[Edit difference data]
◆ ◆ ◆ ◆ ◆

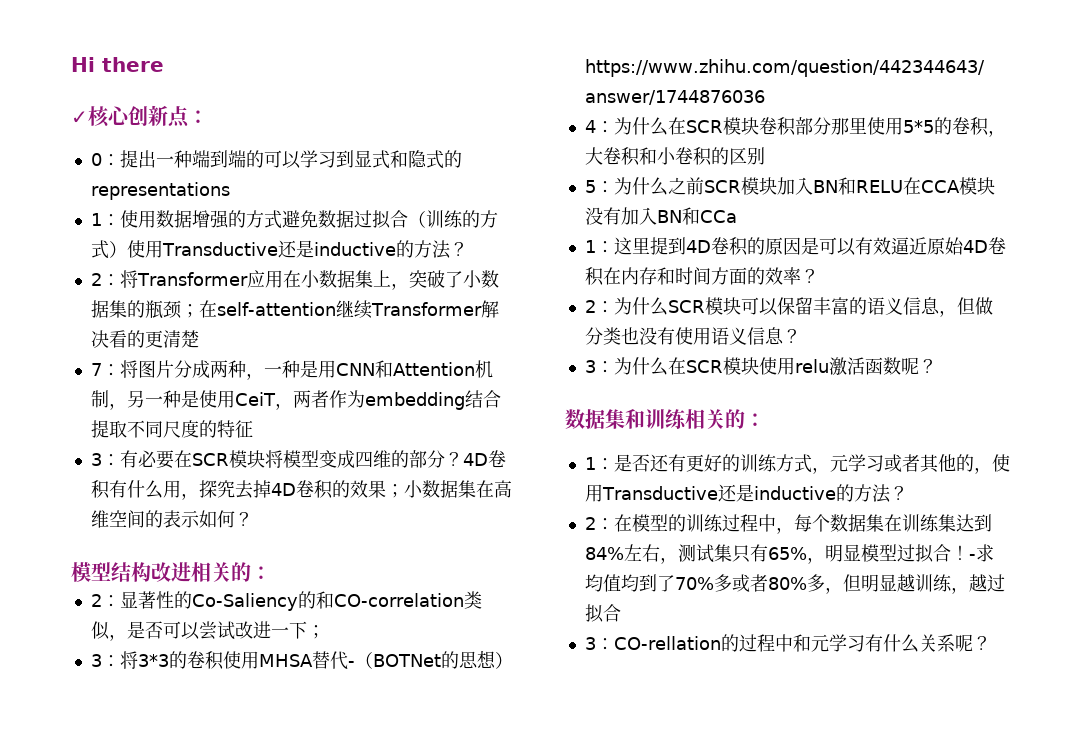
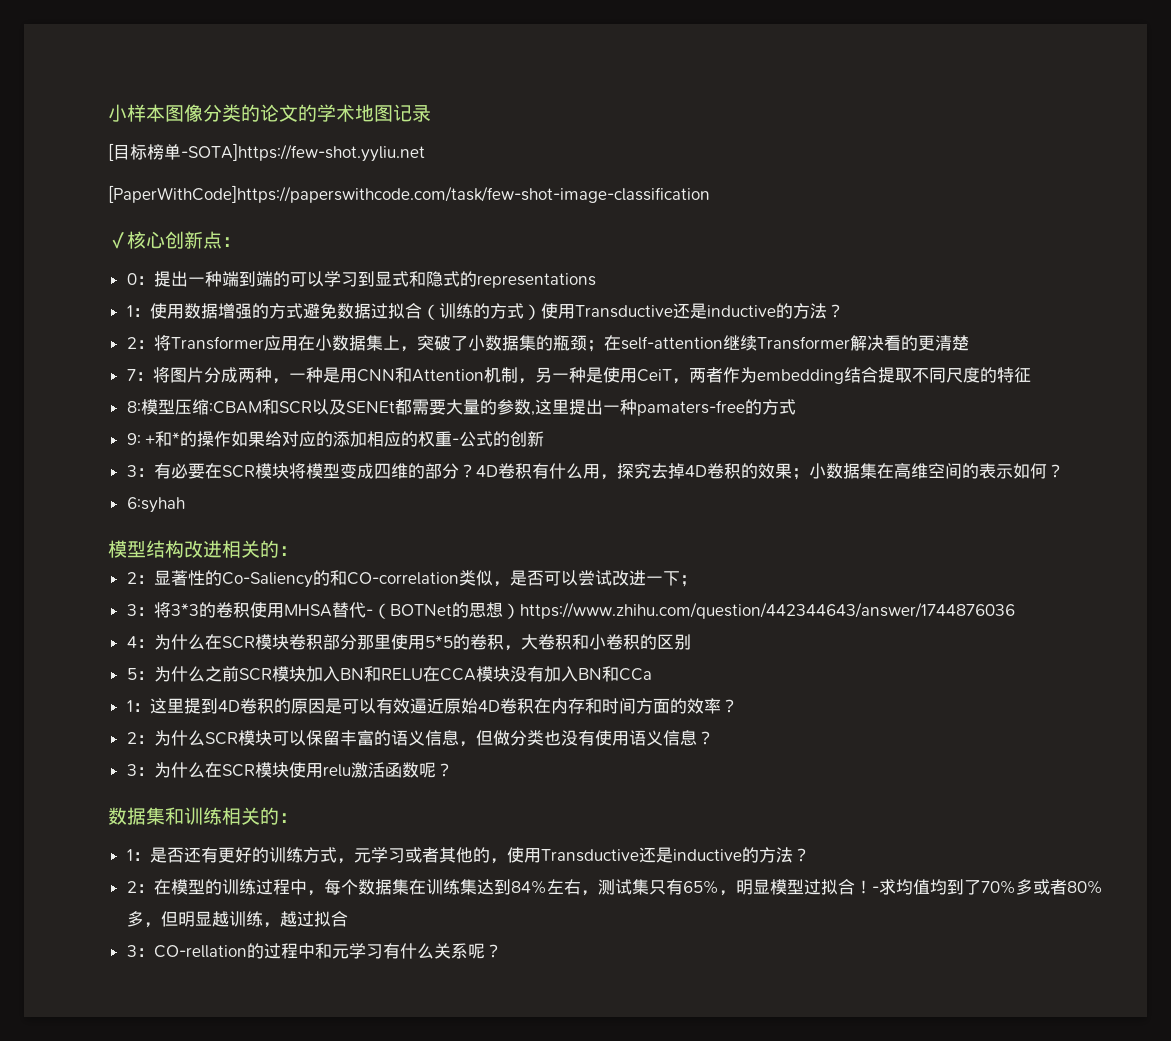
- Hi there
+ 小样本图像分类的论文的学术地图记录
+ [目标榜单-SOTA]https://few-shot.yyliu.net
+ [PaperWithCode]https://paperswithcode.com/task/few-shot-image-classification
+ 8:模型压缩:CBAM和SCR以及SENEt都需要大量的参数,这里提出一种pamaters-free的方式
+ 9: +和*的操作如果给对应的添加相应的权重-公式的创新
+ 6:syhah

◆ ◆ ◆ ◆ ◆

Whenever a line of the data holds the string "https", pick that line out.

+ [目标榜单-SOTA]https://few-shot.yyliu.net
+ [PaperWithCode]https://paperswithcode.com/task/few-shot-image-classification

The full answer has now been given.